## Work order
For the data below, give again exactly the lines from the one containing "Complete Latex Velma" through the one containing "total: 2156.76 -> 1017.65", both ends included, and no others.

## Excerpted records
——
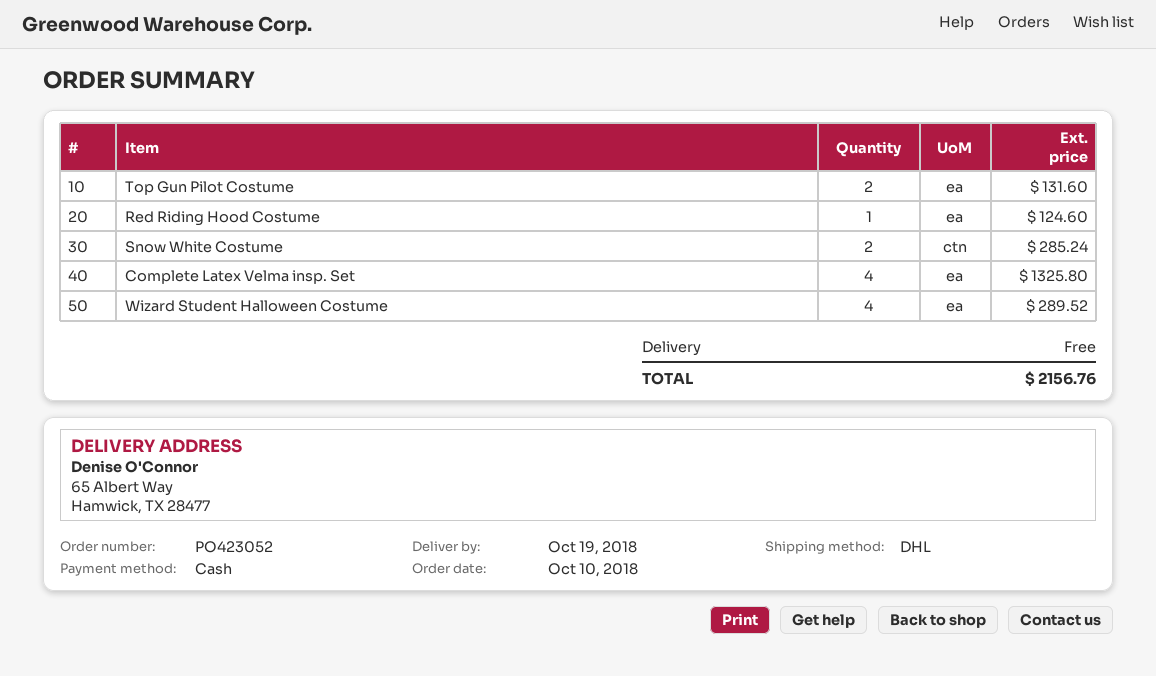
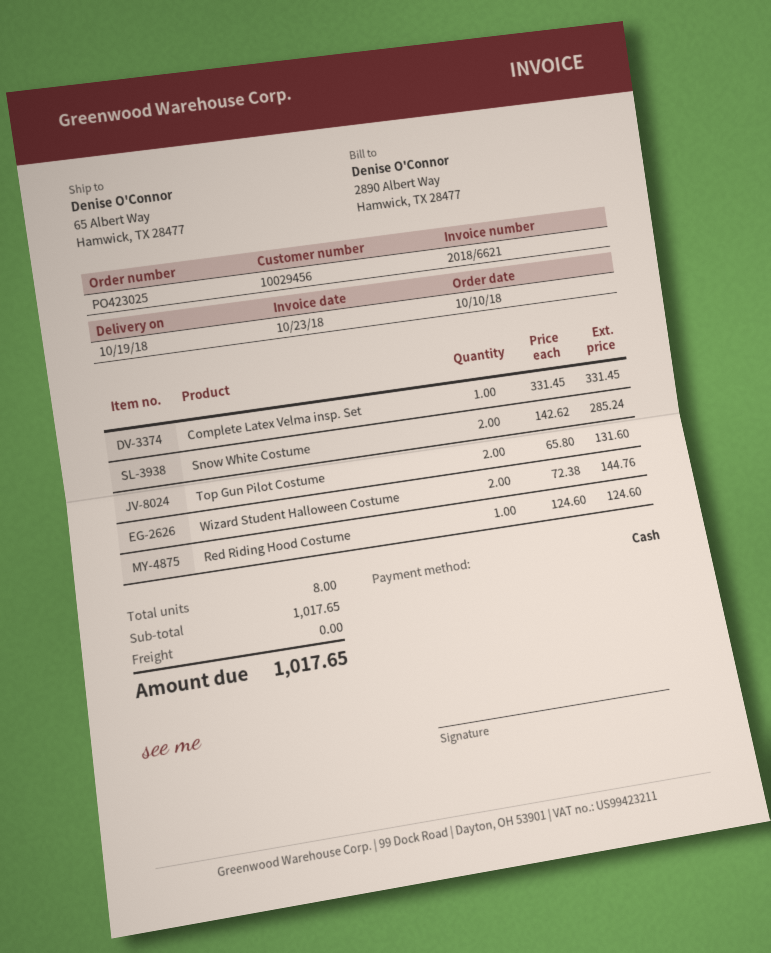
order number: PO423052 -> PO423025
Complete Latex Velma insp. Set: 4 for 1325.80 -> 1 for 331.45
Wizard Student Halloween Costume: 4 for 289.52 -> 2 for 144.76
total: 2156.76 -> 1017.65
——
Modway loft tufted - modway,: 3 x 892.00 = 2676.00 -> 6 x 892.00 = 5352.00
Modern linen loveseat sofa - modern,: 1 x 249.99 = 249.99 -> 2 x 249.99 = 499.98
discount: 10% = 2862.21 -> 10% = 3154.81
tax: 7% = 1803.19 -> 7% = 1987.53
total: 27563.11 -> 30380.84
——
## Response area
Complete Latex Velma insp. Set: 4 for 1325.80 -> 1 for 331.45
Wizard Student Halloween Costume: 4 for 289.52 -> 2 for 144.76
total: 2156.76 -> 1017.65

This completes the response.